A nova escalada da guerra comercial promovida pelo governo de Donald Trump contra o Canadá pode produzir efeitos que vão além da relação entre os dois países. Embora o impacto direto sobre o agronegócio brasileiro seja limitado, especialistas avaliam que as tarifas podem alterar fluxos globais de comércio, aumentar a concorrência em alguns mercados e, em determinados segmentos, criar oportunidades para exportadores brasileiros.
Os Estados Unidos anunciaram uma nova rodada de tarifas sobre produtos canadenses, atingindo diversos bens industriais e agroindustriais. Entre os itens afetados estão derivados de leite, alimentos processados e bebidas alcoólicas. Produtos considerados estratégicos para a economia americana, como potássio, energia e minerais críticos, ficaram de fora das medidas.
Para o Brasil, os efeitos tendem a ocorrer de forma indireta. Um dos possíveis desdobramentos é a busca de importadores americanos por novos fornecedores caso determinados produtos canadenses percam competitividade no mercado dos Estados Unidos.
Apesar de o Brasil não ser um grande exportador de lácteos para os norte-americanos, alimentos industrializados e alguns ingredientes agrícolas podem encontrar espaço adicional.
Ao mesmo tempo, o Canadá deverá buscar novos destinos para sua produção. Esse movimento pode aumentar a concorrência em mercados onde brasileiros e canadenses disputam compradores, especialmente em produtos como carnes e alguns derivados lácteos. Em vez de elevar preços, esse redirecionamento pode ampliar a oferta global e pressionar cotações internacionais.

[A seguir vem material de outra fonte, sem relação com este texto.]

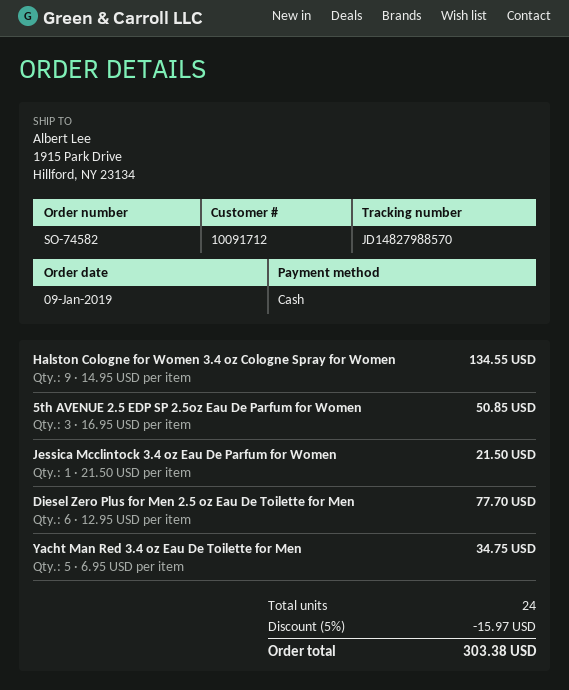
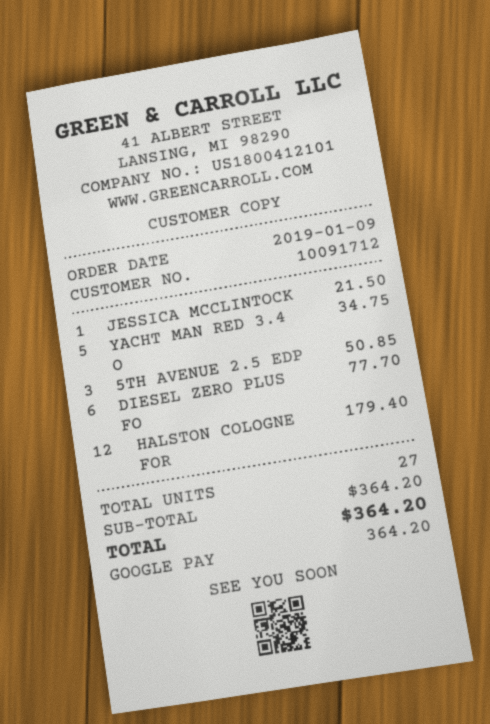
payment method: cash -> Google Pay
Halston Cologne for Women 3.4 oz Cologne Spray for Women: 9 for 134.55 -> 12 for 179.40
total quantity: 24 -> 27
discount: 5% = 15.97 -> none
total: 303.38 -> 364.20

Outro ponto observado pelo mercado é o setor de fertilizantes. O Canadá é um dos maiores produtores mundiais de potássio, insumo essencial para a agricultura brasileira. Como o produto foi excluído das novas tarifas americanas, diminui o risco de interrupções no abastecimento ou de uma disparada de preços, o que reduz uma preocupação para produtores brasileiros.
Além dos efeitos específicos sobre produtos, a nova rodada de tarifas reforça um ambiente de maior incerteza para o comércio internacional. Disputas comerciais costumam aumentar a volatilidade dos preços das commodities, do câmbio e dos custos logísticos, fatores que afetam diretamente a competitividade das exportações agrícolas.
Na avaliação de analistas, o episódio também evidencia um movimento mais amplo de reorganização das cadeias globais de abastecimento. Empresas e importadores tendem a diversificar fornecedores sempre que tensões comerciais elevam o risco de concentração em determinados mercados.
Foi exatamente esse processo que ocorreu durante a guerra comercial entre Estados Unidos e China, quando o Brasil ampliou sua participação nas exportações de soja e de outras commodities agrícolas para o mercado chinês.
Agora, a lógica pode voltar a se repetir, ainda que em menor escala. Em alguns segmentos, o Brasil poderá ocupar espaços deixados por exportadores canadenses. Em outros, terá de enfrentar uma concorrência maior em mercados internacionais com produtos que deixarem de ser vendidos aos Estados Unidos.